Booking a flight has become one of the smoothest parts of air travel. The experience after booking, however, is where passengers often begin to struggle. Whether it's a delayed flight, a missed boarding call, misplaced baggage, or simply finding the right help desk, users are left navigating stressful situations with limited guidance. Existing airline apps are heavily optimized for ticket purchases but offer very little support when travel plans go wrong. This project explores how a better post-booking experience can reduce uncertainty and help passengers recover with confidence.

Understanding the user

To understand these challenges beyond assumptions, I spoke with eight participants, including frequent business travelers and occasional flyers. While their travel habits were very different, a common pattern emerged: the most frustrating moments happened after the ticket had already been booked. Frequent travelers wanted timely information that helped them make quick decisions, whereas occasional flyers needed reassurance, guidance, and clarity during unfamiliar situations. These conversations helped me identify the emotional gaps in the current experience, which were later translated into personas, journey maps, and a competitive analysis to define the design direction.

The Solution

Based on the research, I focused on solving the moments where users needed help the most.

Core Features

  • Boarding Countdown — Real-time countdown before boarding closes.

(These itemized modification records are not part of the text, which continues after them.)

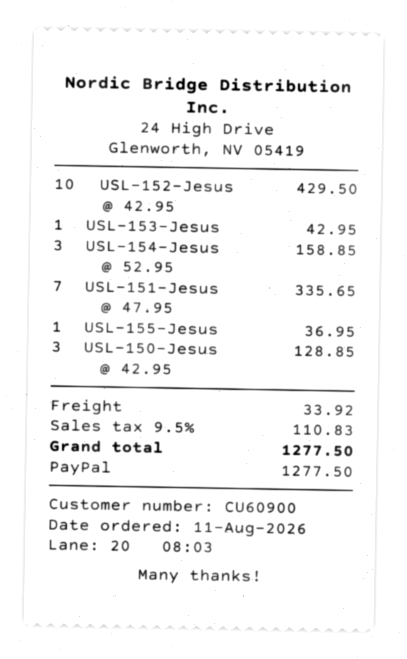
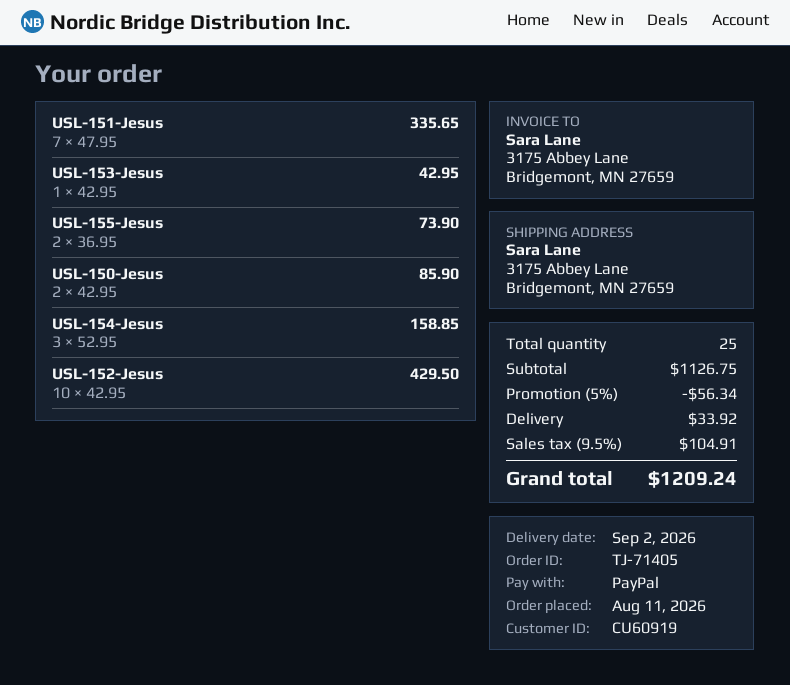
customer number: CU60900 -> CU60919
USL-155-Jesus: 1 x 36.95 = 36.95 -> 2 x 36.95 = 73.90
USL-150-Jesus: 3 x 42.95 = 128.85 -> 2 x 42.95 = 85.90
discount: none -> 5% = 56.34
tax: 9.5% = 110.83 -> 9.5% = 104.91
total: 1277.50 -> 1209.24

  • Missed Flight Recovery — Guided recovery flow instead of a dead end.

  • Timeline Baggage Tracking — Real-time baggage journey with clear progress updates.

  • Smart Help Desk Navigation — Directions to the nearest support desk.

  • Integrated Support — AI chatbot with seamless human assistance.

Design Process

This project followed the Design Thinking framework.

  1. Empathize

  2. Define

  3. Ideate

  4. Prototype

  5. Test

Rather than treating these as isolated phases, the process remained iterative throughout the project.

From Ideas to Interface

The project followed a user-centered design process, beginning with research and moving through problem definition, ideation, wireframing, prototyping, and usability testing. Low-fidelity wireframes allowed me to validate navigation and information hierarchy before moving into high-fidelity designs. The final interface uses a clean visual language with calm colors, minimal iconography, and adaptive screens that respond to different stages of a passenger's journey. Instead of overwhelming users with options, each screen focuses on providing the right information at the right moment.

Testing and Learnings

I tested the prototype with users focusing on baggage tracking, missed flights, boarding countdowns, and support flows.

What Worked

  • Users immediately understood the baggage timeline.

  • The recovery flow felt reassuring rather than stressful.

  • Navigation and support were easy to understand.

Biggest Learning

Testing earlier would have allowed faster iterations before polishing the UI. It reinforced the importance of validating ideas before investing time in visual design.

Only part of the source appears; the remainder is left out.